Transnational Religious Education and the Changing Face of Central Asian Islam
"There is an Islamic revival underway in Central Asia," stated David Abramson, Foreign Affairs Research Analyst, Bureau of Intelligence and Research, U.S. Department of State, and Public Policy Scholar, Woodrow Wilson Center, at a Kennan Institute lecture on 28 September 2009. Although decades of Soviet rule squashed religious education and practice in Central Asia, many states are seeing renewed interest among their populations in the knowledge and practice of Islam.
The fall of the USSR lifted traveling restrictions and allowed Central Asians to pursue these interests by seeking religious instruction abroad in countries such as Egypt and Pakistan. Abramson outlined several reasons that compelled students to take this opportunity to study abroad: (1) the Soviet legacy of government suspicion towards religion and the consequent elimination of public Islamic education; (2) violence and political repressions; and (3) dismal economic conditions. Upon their return, added Abramson, students exert significant influence both on the populace and their respective governments. In particular, they bring back a deeper and wider knowledge of Islam, which is incorporated into the local religious tradition, creating both challenges and opportunities for state control of Islam.

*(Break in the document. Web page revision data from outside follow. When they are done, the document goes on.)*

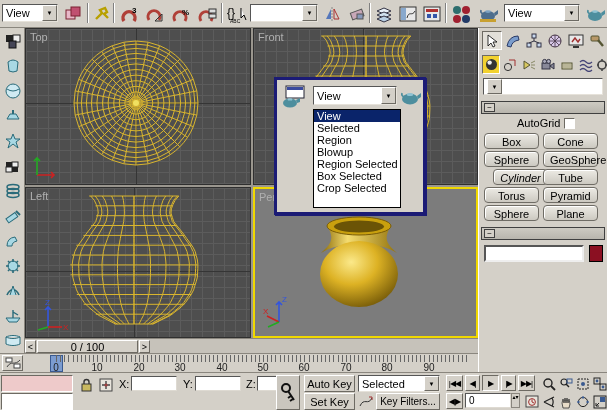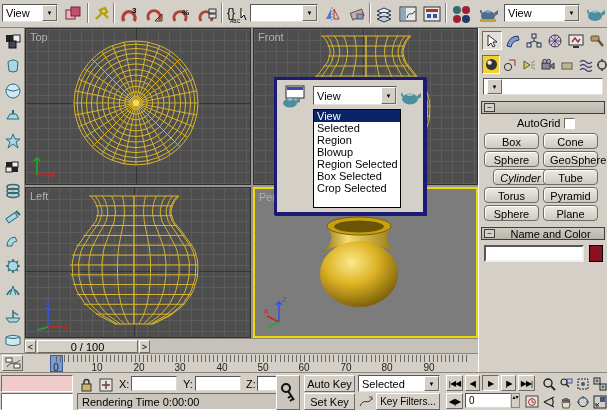"Name and Color" span.htxt { html: <span>Name and Color</span> -> none }
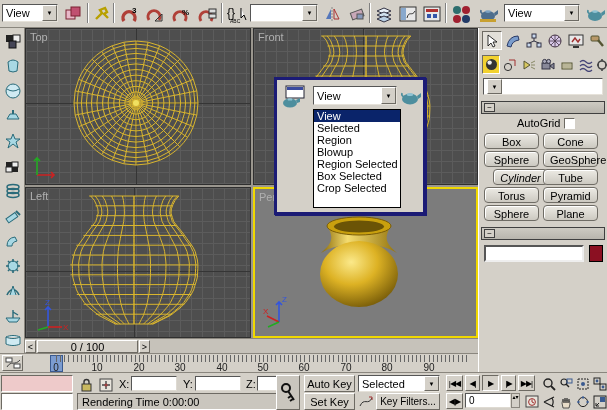"Rendering Time 0:00:00" div.abs { html: <div>Rendering Time 0:00:00</div> -> none }
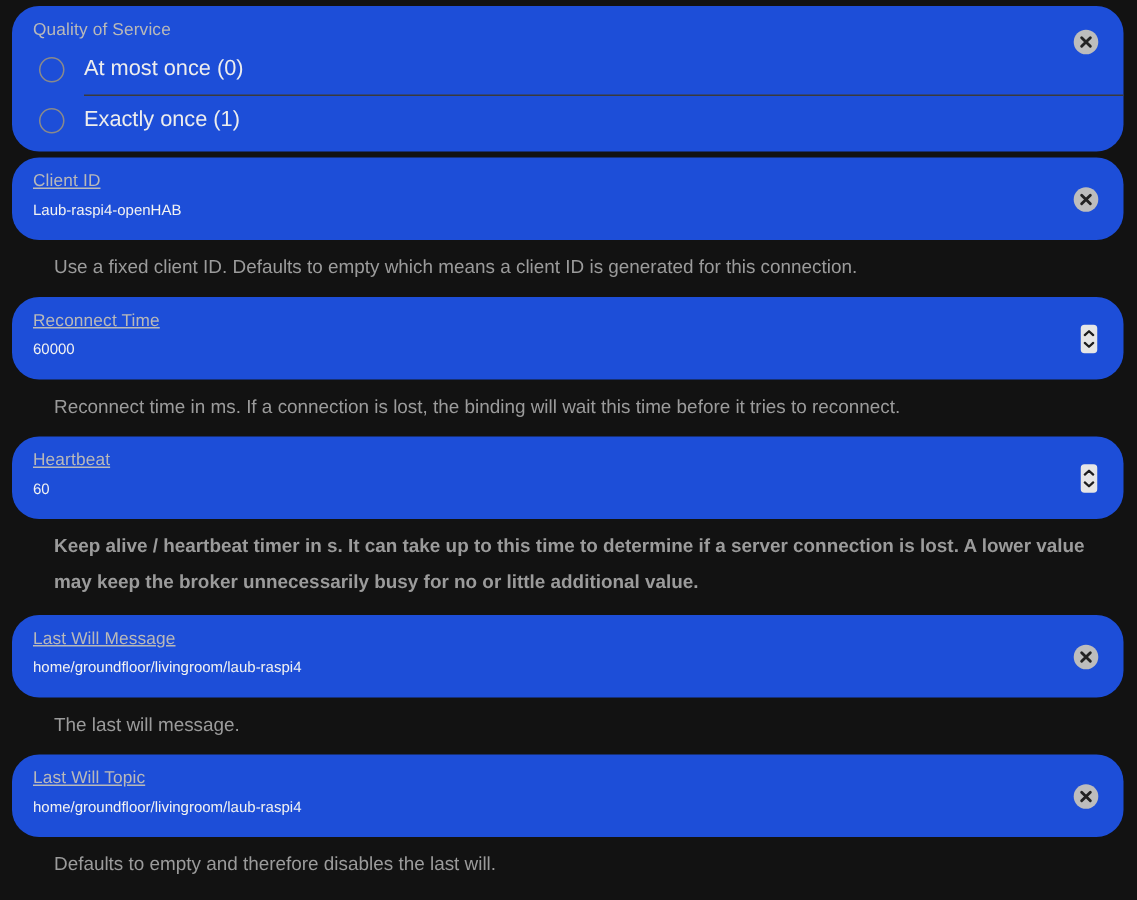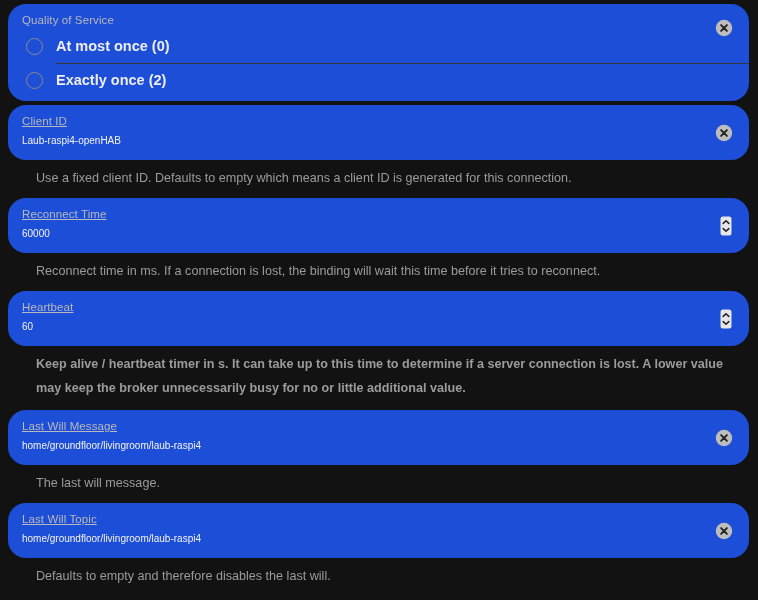"At most once (0)" .radio-label { font-weight: bold -> none }
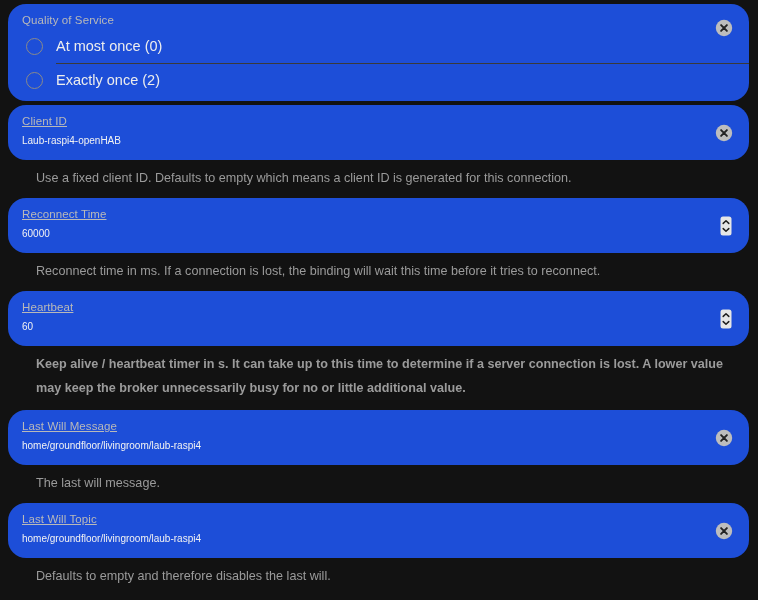"Exactly once (2)" span.radio-label { text: 2 -> 1 }
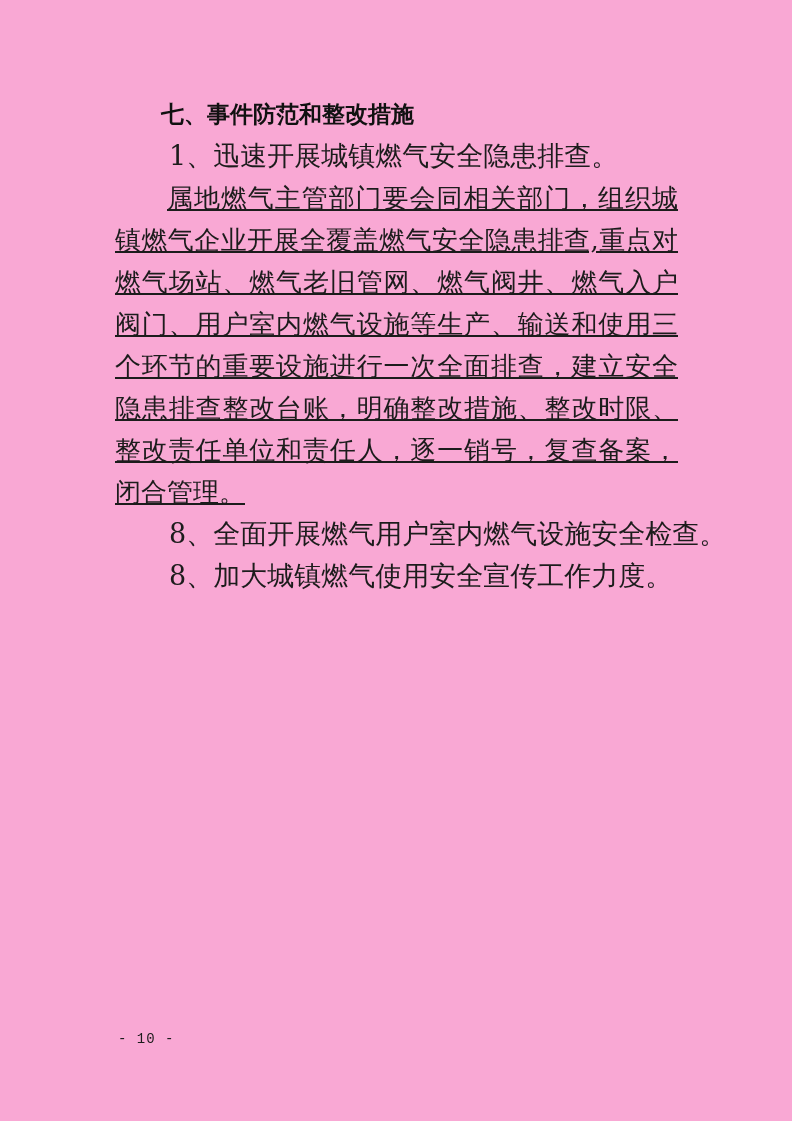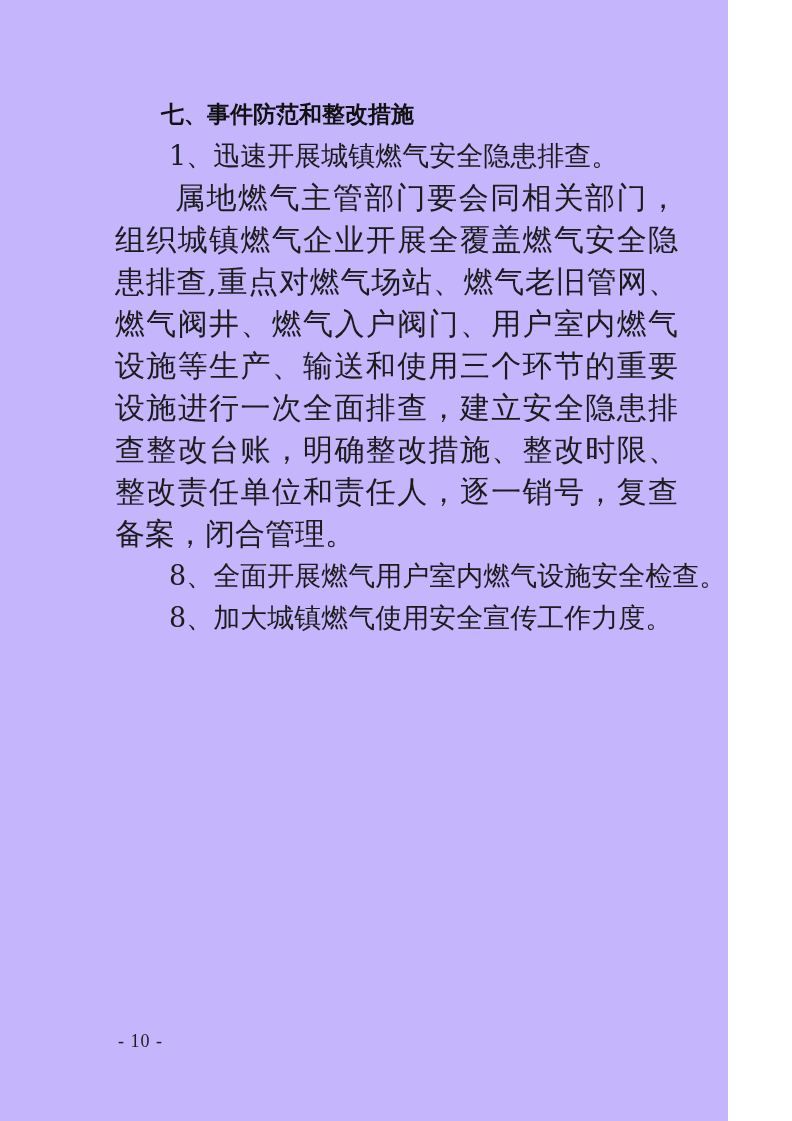"七、事件防范和整改措施" .page { background: #c4b5fd -> #f9a8d4; width: 728px -> 792px }
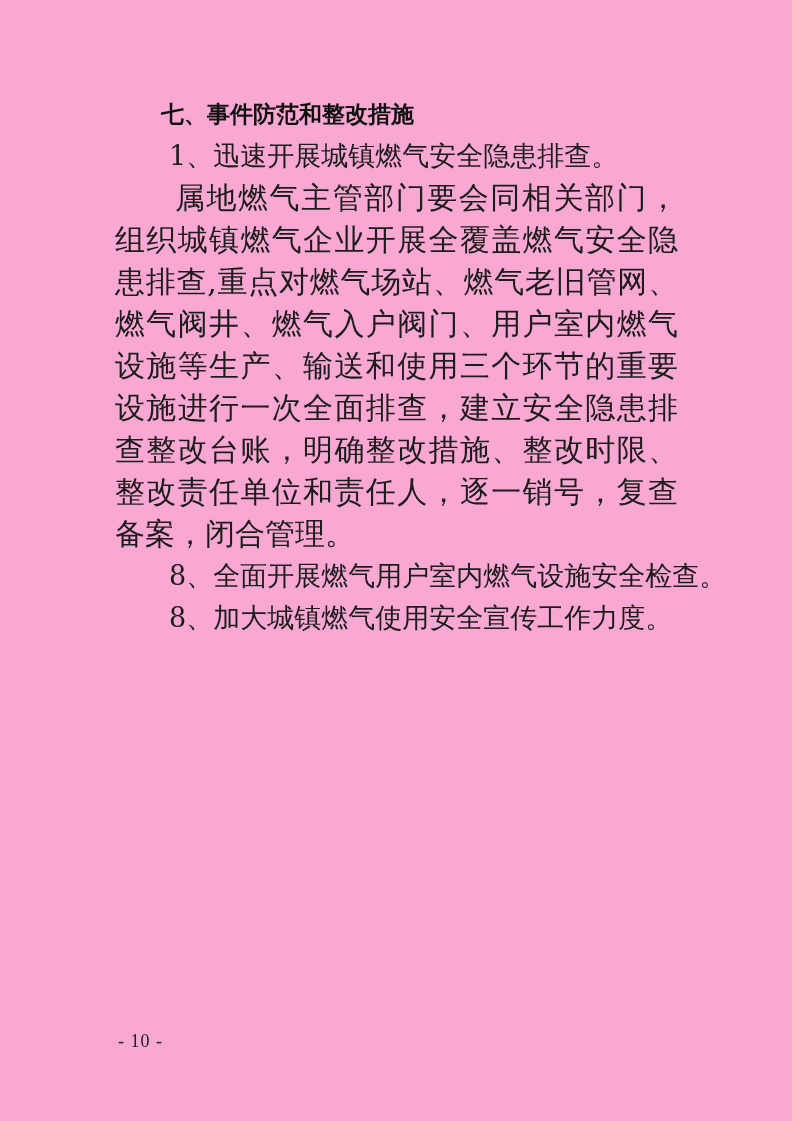"属地燃气主管部门要会同相关部门，组织城镇燃气企业开展全覆盖燃气安全隐患排查,重点" .item-body { font-size: 30px -> 26px; text-decoration: none -> underline }
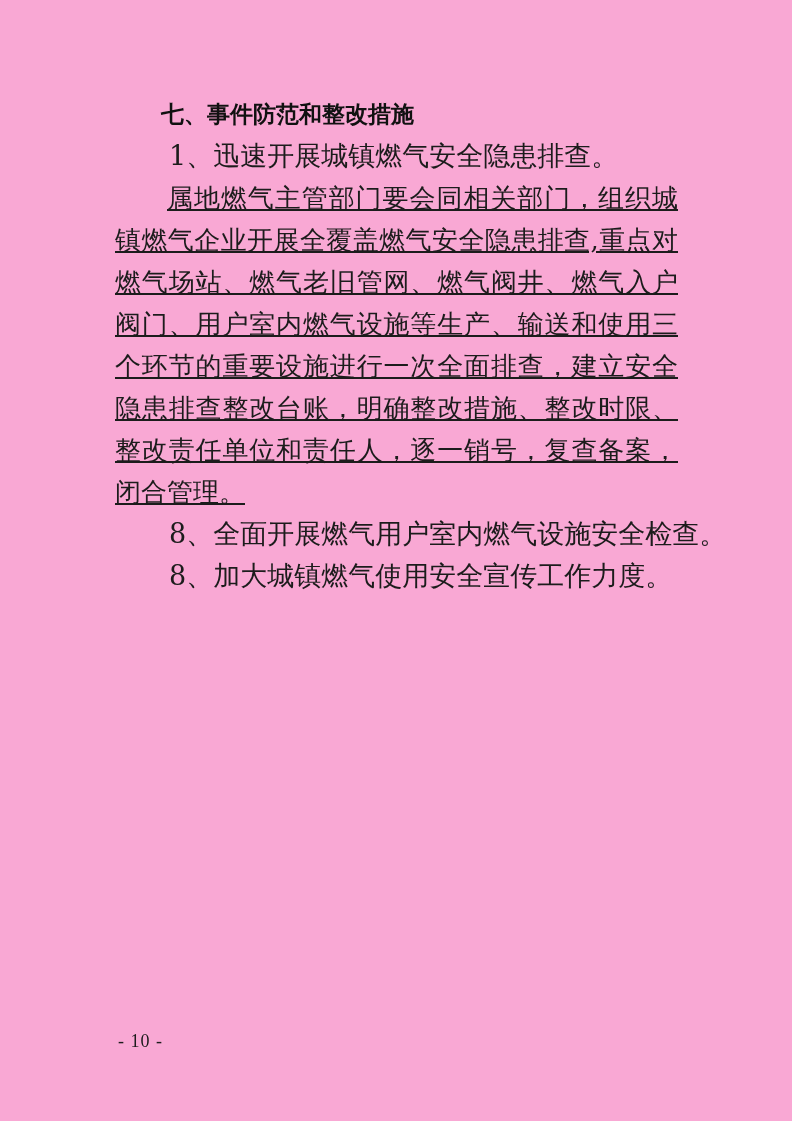"- 10 -" .footer-page-number { font-family: Liberation Serif, serif -> Liberation Mono, monospace; font-size: 18px -> 14px }
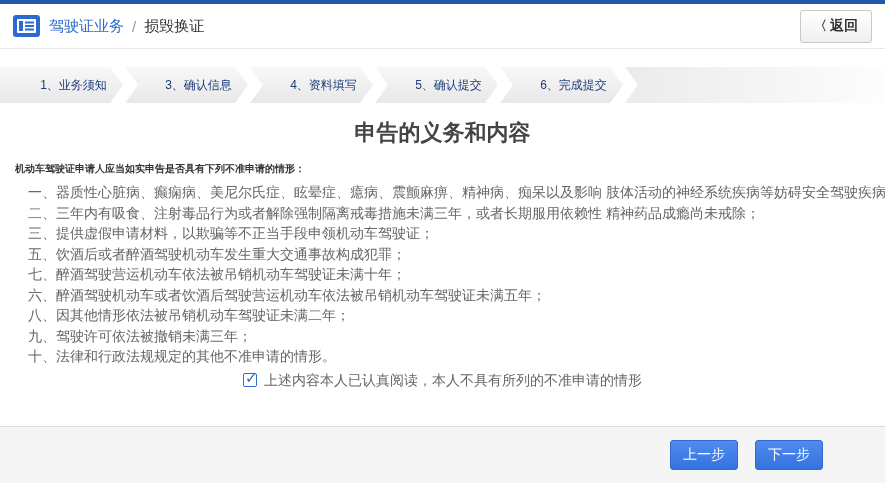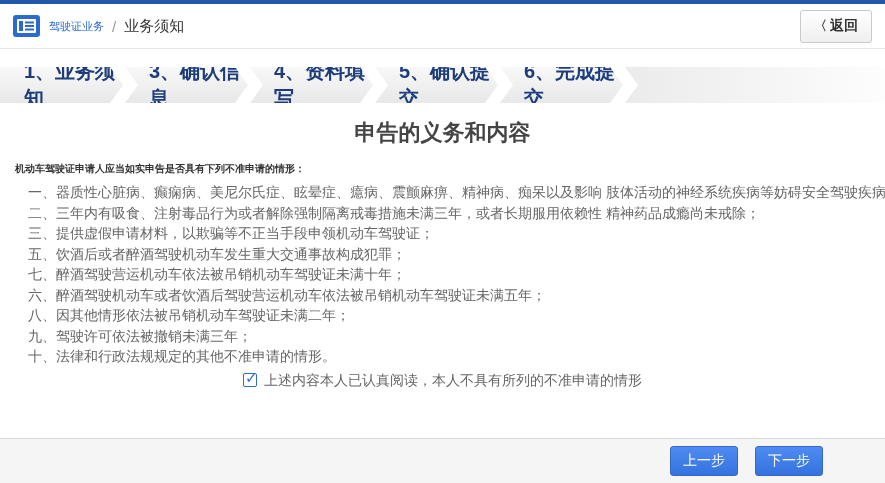"驾驶证业务" .crumb-main { font-size: 11px -> 15px }
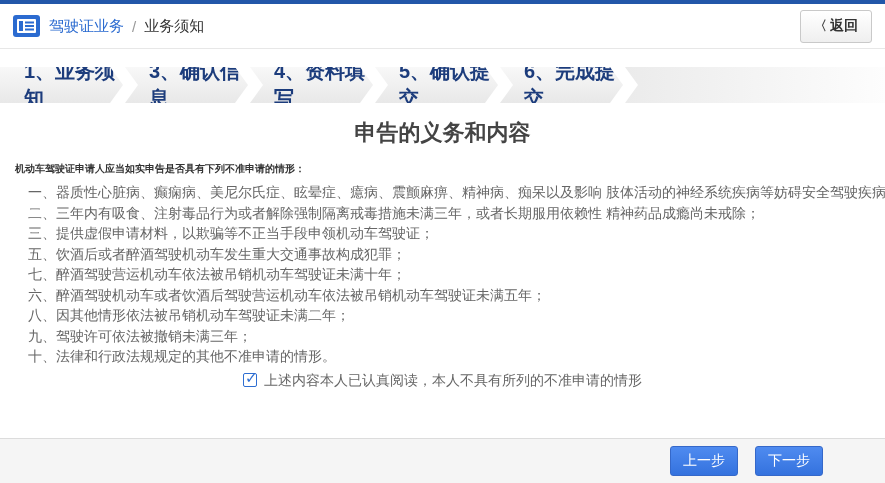"业务须知" span.crumb-sub { text: 业务须知 -> 损毁换证 }
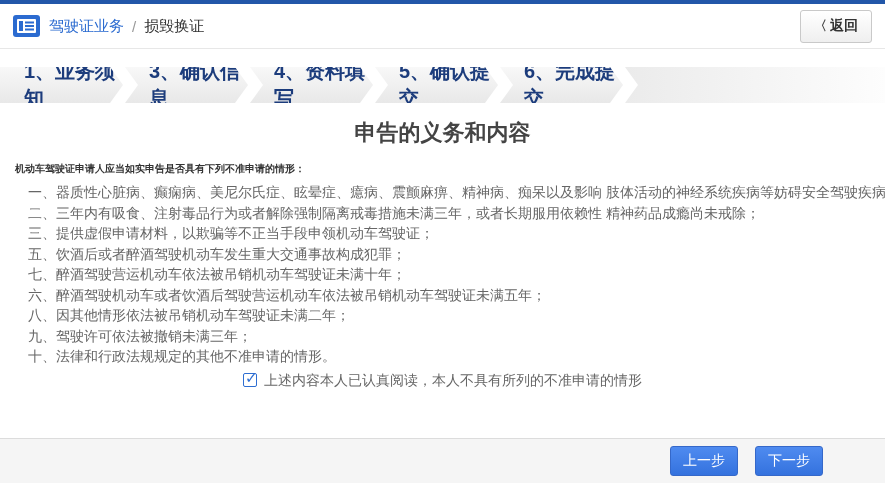"1、业务须知" .step { font-size: 20px -> 12px; font-weight: bold -> normal }
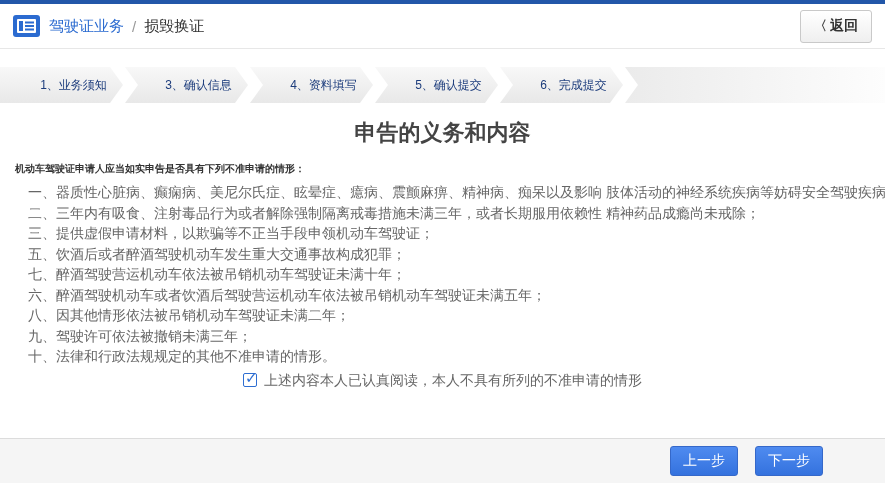"上一步" .footer { height: 45px -> 57px }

Abramson focused specifically on Uzbekistan and Tajikistan, two Central Asian states that are sending students abroad but developing different state policy towards Islam. In Uzbekistan, the government has directed its scholars to focus their study on the history of religion while asserting control over clergy, religious activism, and any public discourse on religious matters. Conversely, Tajikistan is accentuating its own history of Islamic secular dialogue while simultaneously attempting to hamper signs of religiosity in public life.
In both countries, noted Abramson, students who study abroad mostly come from modest socio-economic backgrounds, and a small minority comes from families with long histories of religious instruction. Women study abroad as well, but usually return to teach in either women's madrassas or (illegally) at home, since they have no employment opportunities in the religious sphere.
"Uzbekistan has reflected more closely than elsewhere in Central Asia extreme shifts in state policy," remarked Abramson, "largely in response to the rise of radical Islamic movements in the 1990s, several terrorist attacks, and growing religiosity among the country's populace." After volatile protests in 1992, the Uzbek government urged many students to study abroad in the hopes of diluting their activism. Since then, the secular government has become more involved in religious affairs; state resources are used for construction of religious sites, Islamic law has penetrated these state legislatures, and clerics loyal to the government have been appointed to replace older imams. However, Abramson noted that one of the great ironies of Uzbekistan's current Islamic revival is that the secular state's increasing role in religious affairs is actually accelerating this revival.
Tajikistan's government confronts similar challenges from their returning student population. Abramson pointed out that Tajikistan sends more students abroad than any other Central Asian country, and as a result, faces a bigger hurdle in reintegrating returnees who cannot put their religious education to good use. Most of those coming back enter the world of business; religiously observant, these individuals combine Islam and the contacts they have made abroad to run successful enterprises. In general, Abramson described returnees as fitting into one of two categories — "those who reintegrate into their families and communities and those who strive to communicate their newfound Islamic education with Tajik society more broadly."
The Tajik government has attempted to develop Islamic educational institutions under its own auspices, but returning students often offer more advanced knowledge of Islam to a populace eager for religious education. Abramson predicted that "if the government does not meet these challenges adequately, it will have to contend with a growing movement of underground religious education, likely taught by those educated abroad."
Abramson argued that the Islamic revival in Central Asian does not itself threaten state stability, but governments are currently unsuccessful in providing a level of religious education sufficient for populations developing increasing interest in Islam. Abramson concluded by noting that "Central Asia's governments will face ever greater challenges to their secular status and even stability, unless their governments take more active steps to foster religious and secular education, simultaneously."